When a document is processed and a value is extracted, you can apply the regex extract action to this value. You can define a regex pattern which will be used to identify and extract a specific part of the extracted value.
Note: It extracts only the first match found in the value based on the specified regex pattern.

Prerequisites

  • When you apply the regex extract action, the system sets a field value with the first regex match during extraction.
  • If the specified regex does not have a match for the field, it returns an empty field value.
  • If you do not have an updated (v.31) package connected to a learning instance, you will encounter a warning message to indicate that this rule might not work as expected.

Example

This feature is particularly useful in scenarios where only a portion of the extracted data is needed. For example, extracting a specific set of numbers from a larger string, isolating a part of an address, or retrieving a specific fragment from a table description.

In the below example, if you want to extract the Vendor Code from the Description column of the document, it retrieves all the description text from the Description column.

The following image shows Vendor Code values with regular extraction process.

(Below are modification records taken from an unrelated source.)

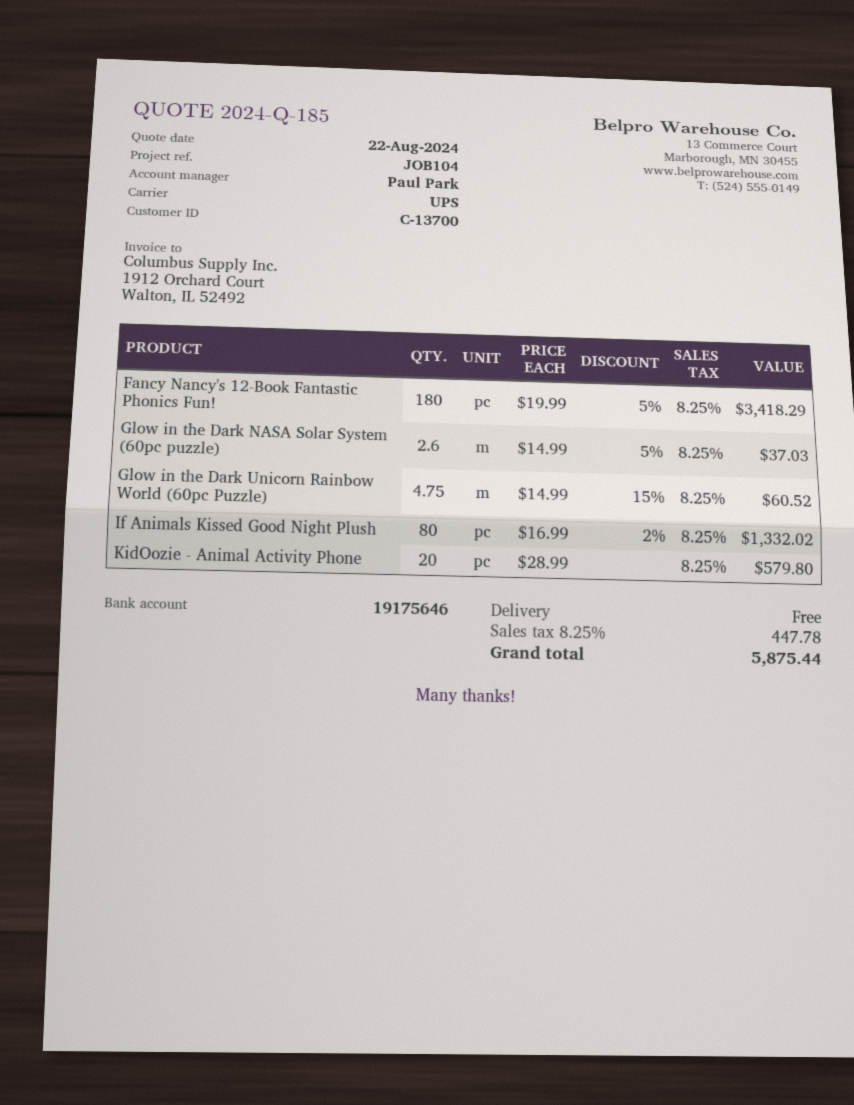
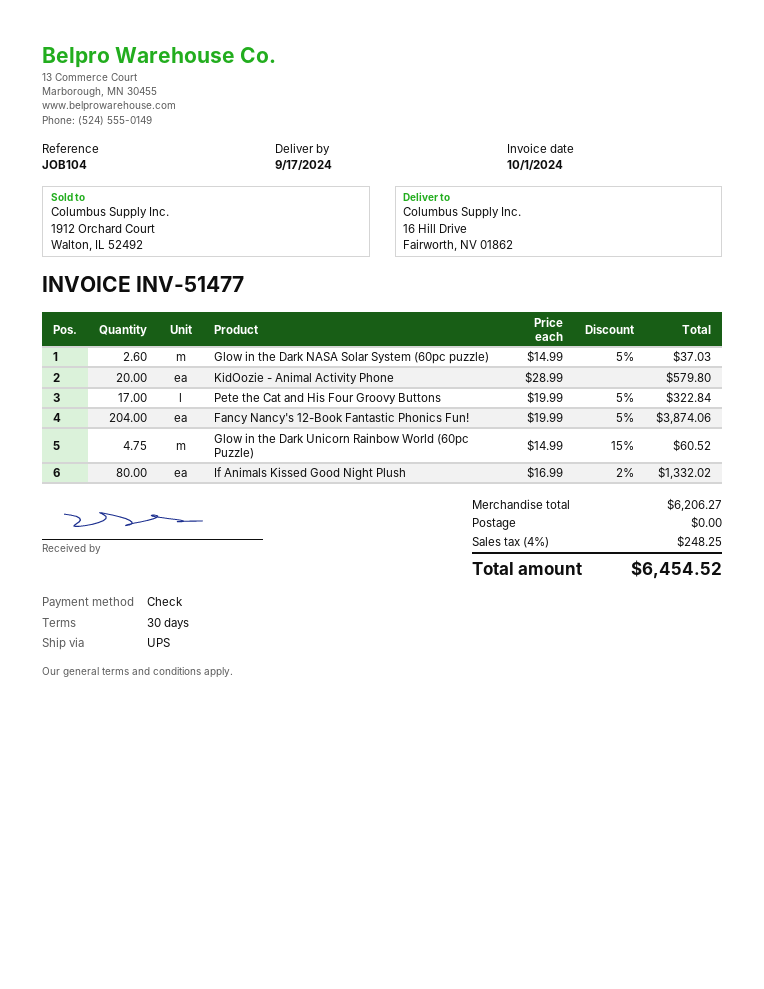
Fancy Nancy's 12-Book Fantastic Phonics Fun!: 180 x 19.99 - 5% = 3418.29 -> 204 x 19.99 - 5% = 3874.06
Pete the Cat and His Four Groovy Buttons: none -> 17 x 19.99 - 5% = 322.84
tax: 8.25% = 447.78 -> 4% = 248.25
total: 5875.44 -> 6454.52

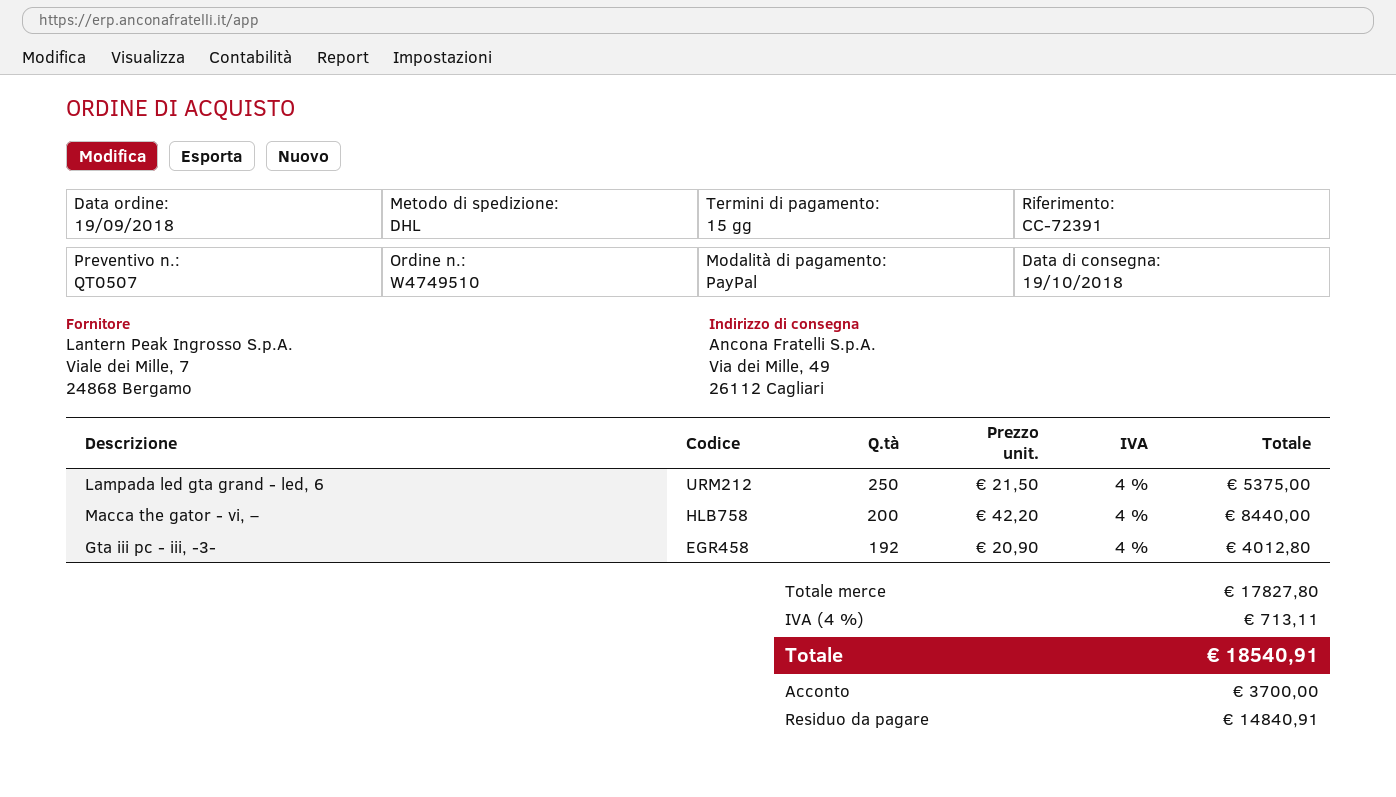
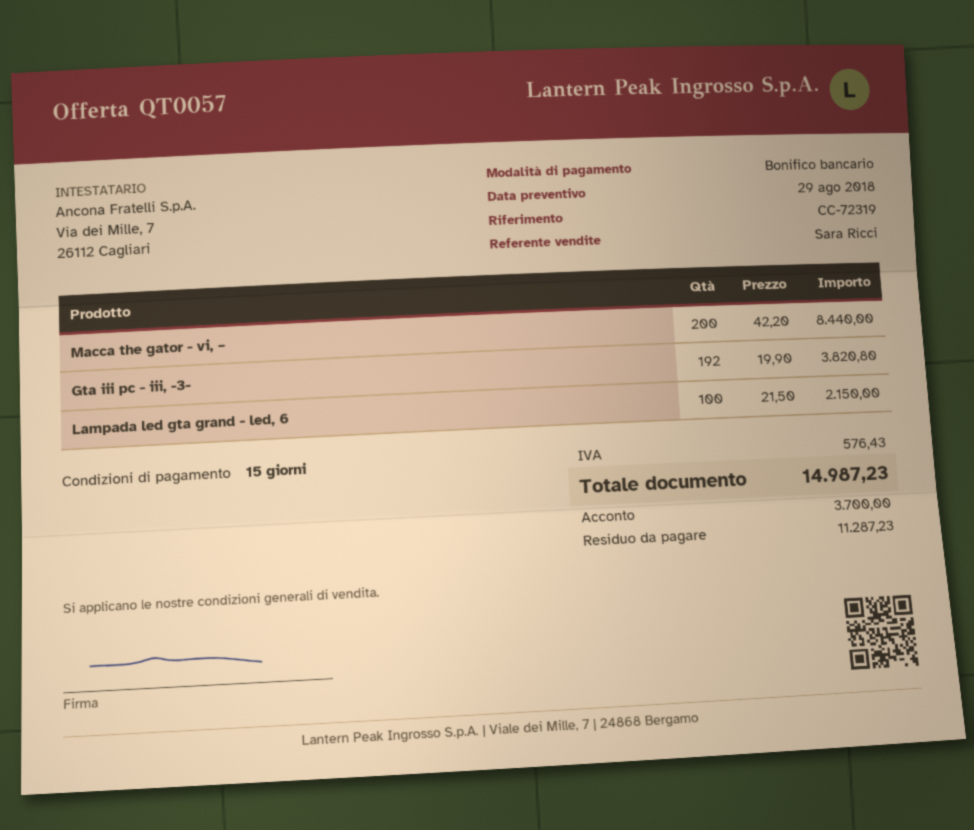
quote number: QT0507 -> QT0057
reference: CC-72391 -> CC-72319
payment method: PayPal -> bank transfer
Lampada led gta grand - led, 6: 250 x 21.50 = 5375.00 -> 100 x 21.50 = 2150.00
Gta iii pc - iii, -3-: 192 x 20.90 = 4012.80 -> 192 x 19.90 = 3820.80
tax: 713.11 -> 576.43
total: 18540.91 -> 14987.23
balance: 14840.91 -> 11287.23

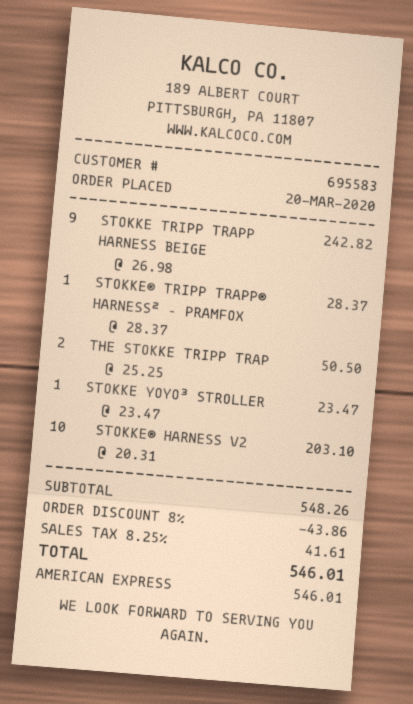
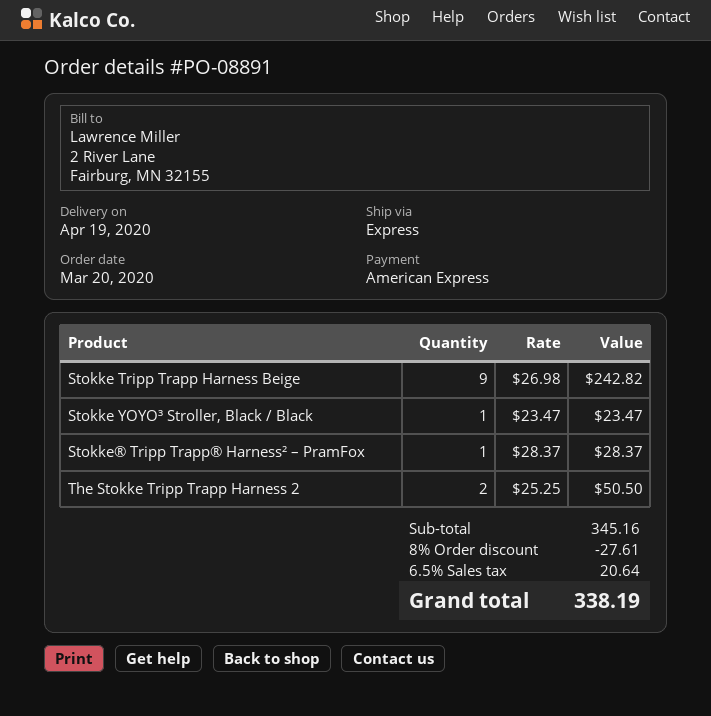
STOKKE® HARNESS V2: 10 x 20.31 = 203.10 -> none
subtotal: 548.26 -> 345.16
discount: 8% = 43.86 -> 8% = 27.61
tax: 8.25% = 41.61 -> 6.5% = 20.64
total: 546.01 -> 338.19

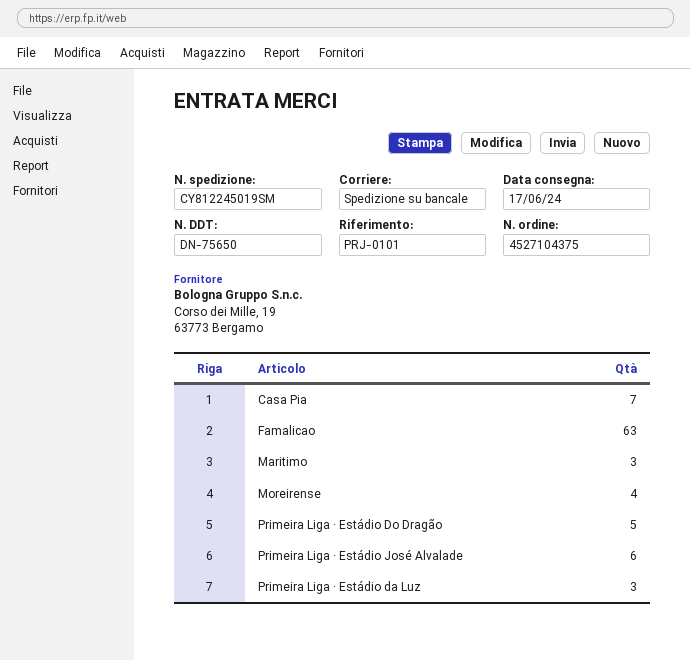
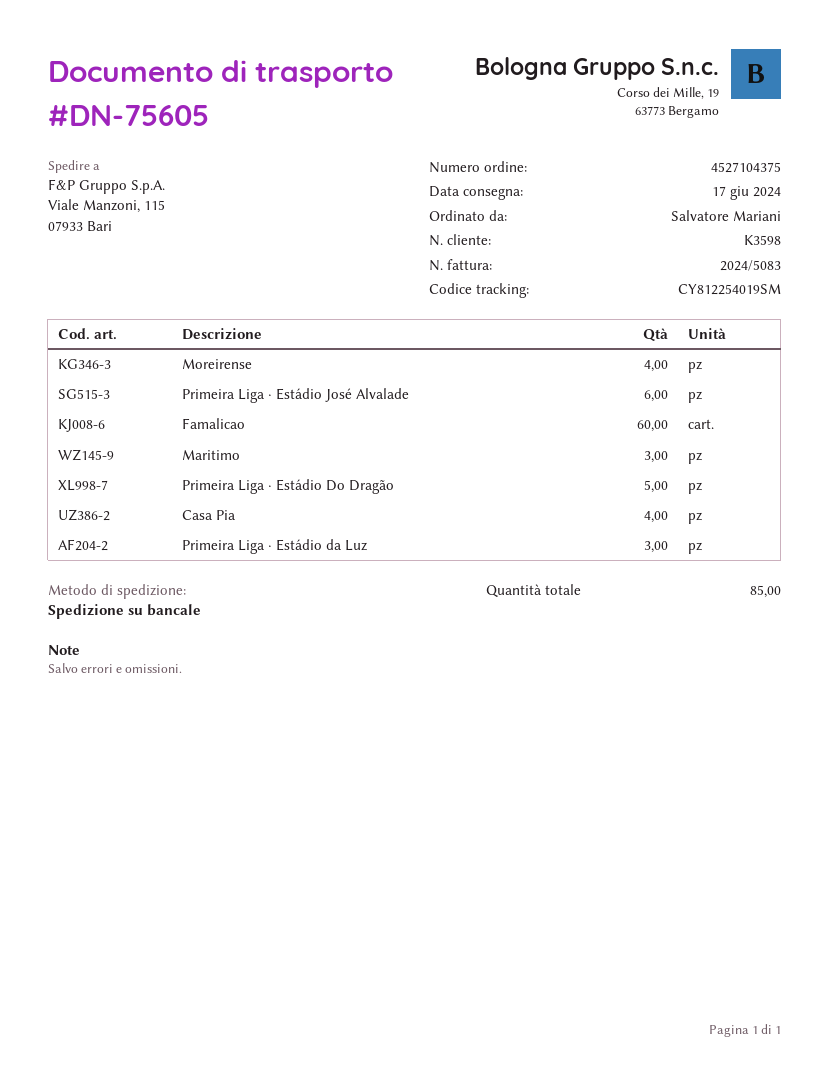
delivery note number: DN-75650 -> DN-75605
tracking number: CY812245019SM -> CY812254019SM
Casa Pia: 7 -> 4
Famalicao: 63 -> 60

Before applying regex extract action

In this example, we will see how to extract only Vendor Code from the Description column of document.

Procedure

  1. On the Field Rules tab, click Add Rule.
  2. Specify the is not empty condition for the Vendor Code field.
  3. Select the regex extract action type.
  4. Specify the regex pattern. For example, Vendor Code: \d{6}
  5. Test the regex pattern by providing appropriate value for the specified pattern and click Update. For example, Vendor Code: 381823.
    Using regex extract action
  6. Click Process to process the document.
    Based on the specified regex pattern, only Vendor Code value is extracted from the Description column.

    The following image shows Vendor Code values after applying the regex extract action.

    Vendor code extraction using regex extract action

    Following are some sample regex patterns that you can use for extraction:
    Date type Regex pattern Examples
    Text or address \b[A-Za-z0-9._%+-]+@[A-Za-z0-9.-]+.[A-Z|a-z]{2,}\b test@gmail.com
    \b\d{3}[-.]?\d{3}[-.]?\d{4}\b 123.456.7890 or 123-456-7890
    Number ^\d{2}$ 12, 23, or 99
    ^[0-9]+$ 123 or 12434
    Date \b\d{1,2}[/-]\d{1,2}[/-]\d{4}\b 12/31/2022 or 02/07/2012
    ^\d{2}/\d{2}/\d{4}$ 28/02/2222
    Note: These regex patterns are not fixed and might vary based on your use case requirement.